* _WHAT YOU ARE ASKED TO DO_
The answer should be an exact repeat of the stretch of material below from the line containing "- 2. Phase 2: Component Migration (Current)" through the line containing "Page Migration — COMPLETE".

* _GIVEN INFORMATION_
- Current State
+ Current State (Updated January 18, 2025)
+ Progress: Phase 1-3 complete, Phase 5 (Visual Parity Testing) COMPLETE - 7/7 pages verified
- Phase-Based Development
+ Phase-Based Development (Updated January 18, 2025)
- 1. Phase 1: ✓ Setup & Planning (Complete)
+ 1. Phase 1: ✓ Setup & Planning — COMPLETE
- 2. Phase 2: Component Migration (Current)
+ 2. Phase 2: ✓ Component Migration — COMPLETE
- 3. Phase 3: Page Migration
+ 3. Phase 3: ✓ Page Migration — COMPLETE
---
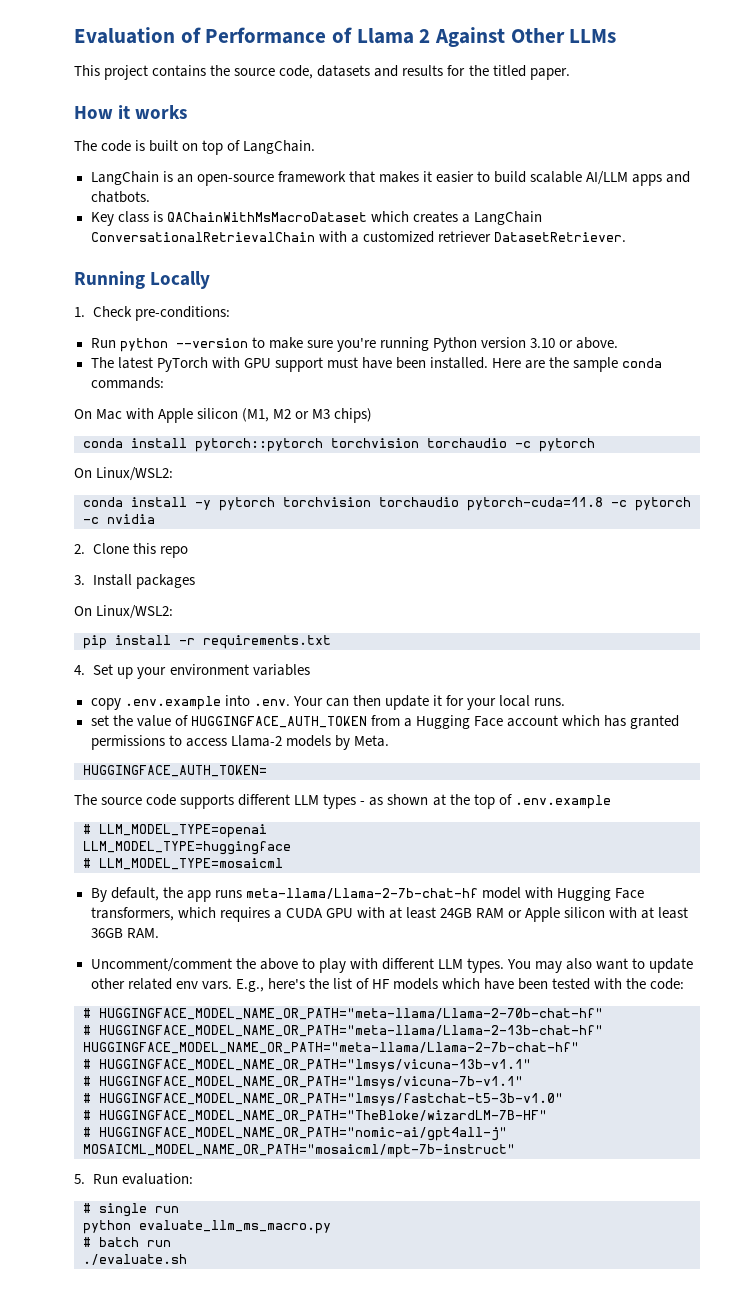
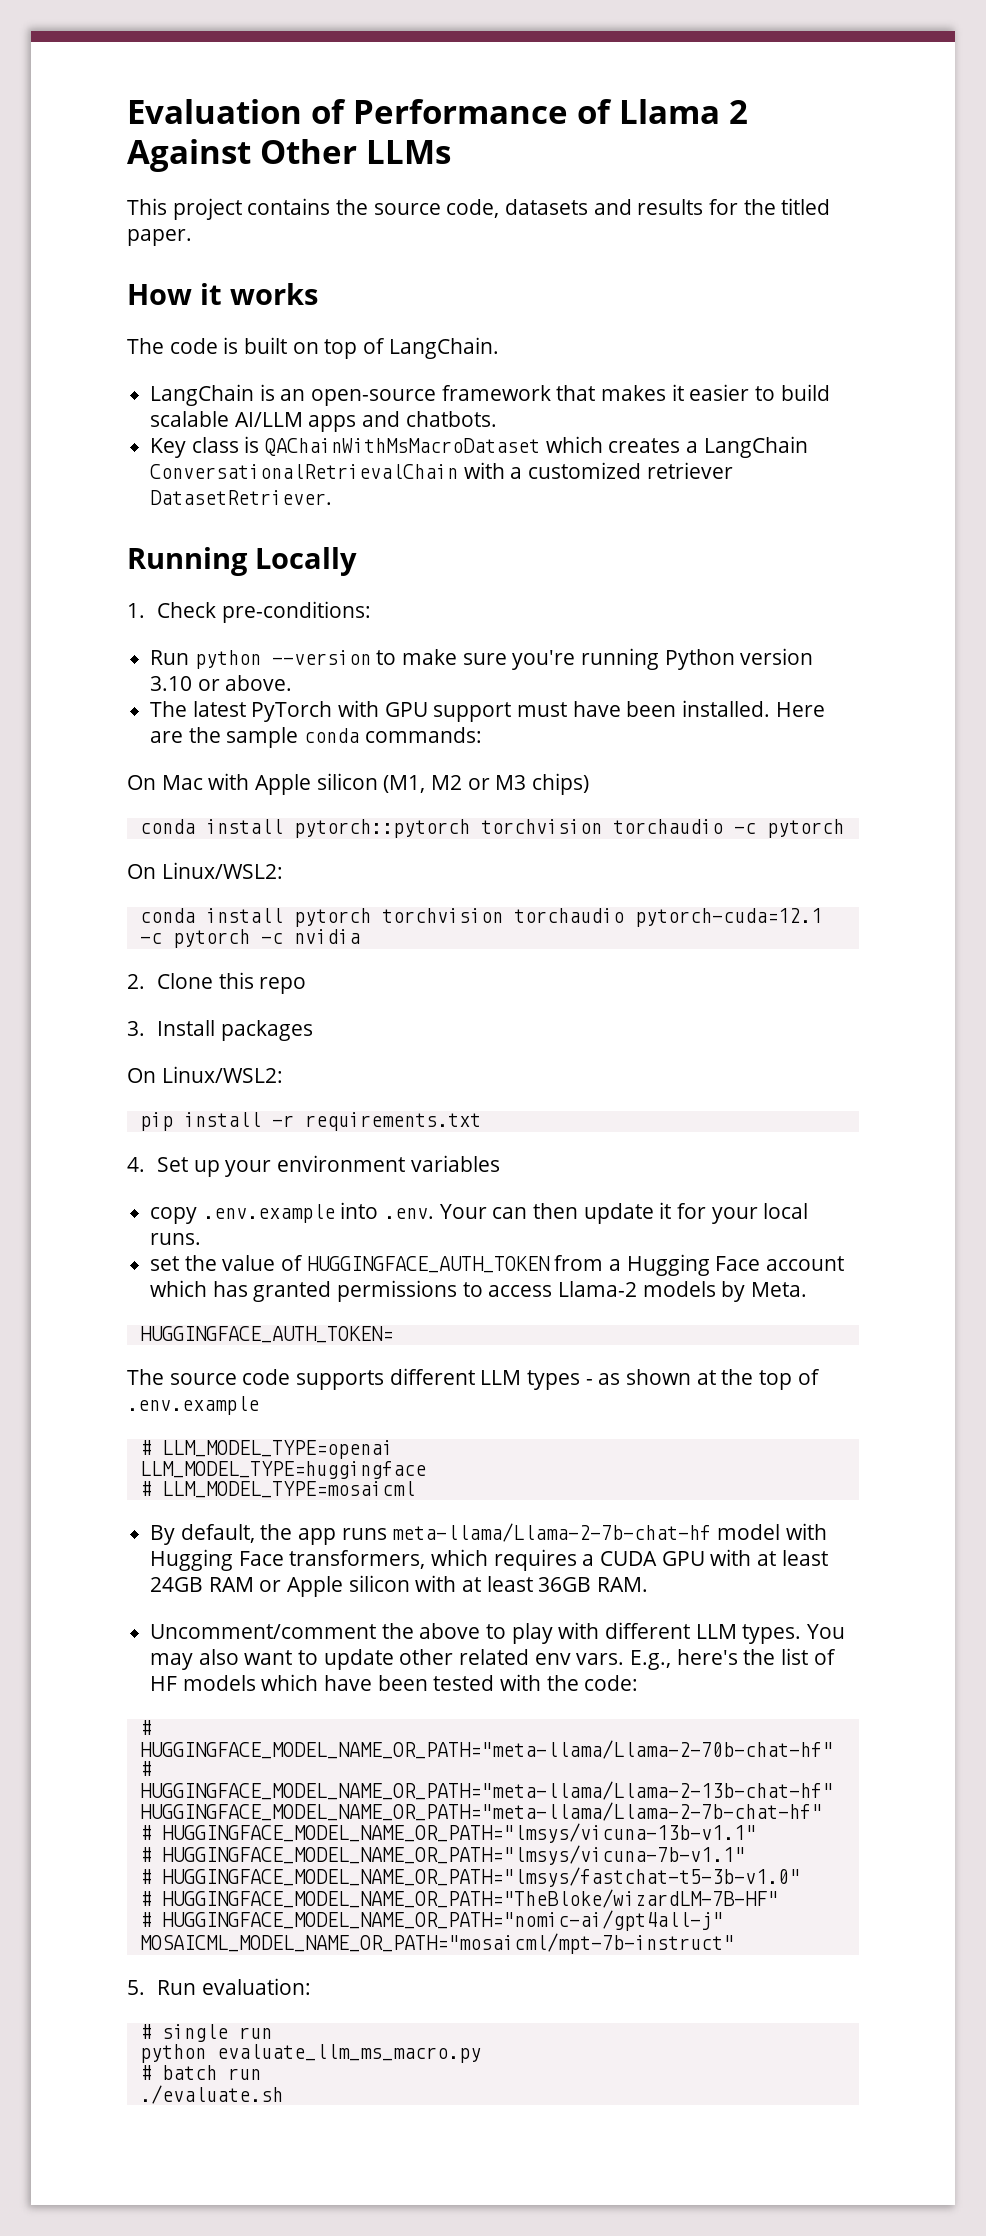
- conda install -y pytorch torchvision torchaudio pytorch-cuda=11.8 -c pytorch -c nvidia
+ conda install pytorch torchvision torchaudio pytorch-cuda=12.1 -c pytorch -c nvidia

* _RESULT OF THIS TASK_
- 2. Phase 2: Component Migration (Current)
+ 2. Phase 2: ✓ Component Migration — COMPLETE
- 3. Phase 3: Page Migration
+ 3. Phase 3: ✓ Page Migration — COMPLETE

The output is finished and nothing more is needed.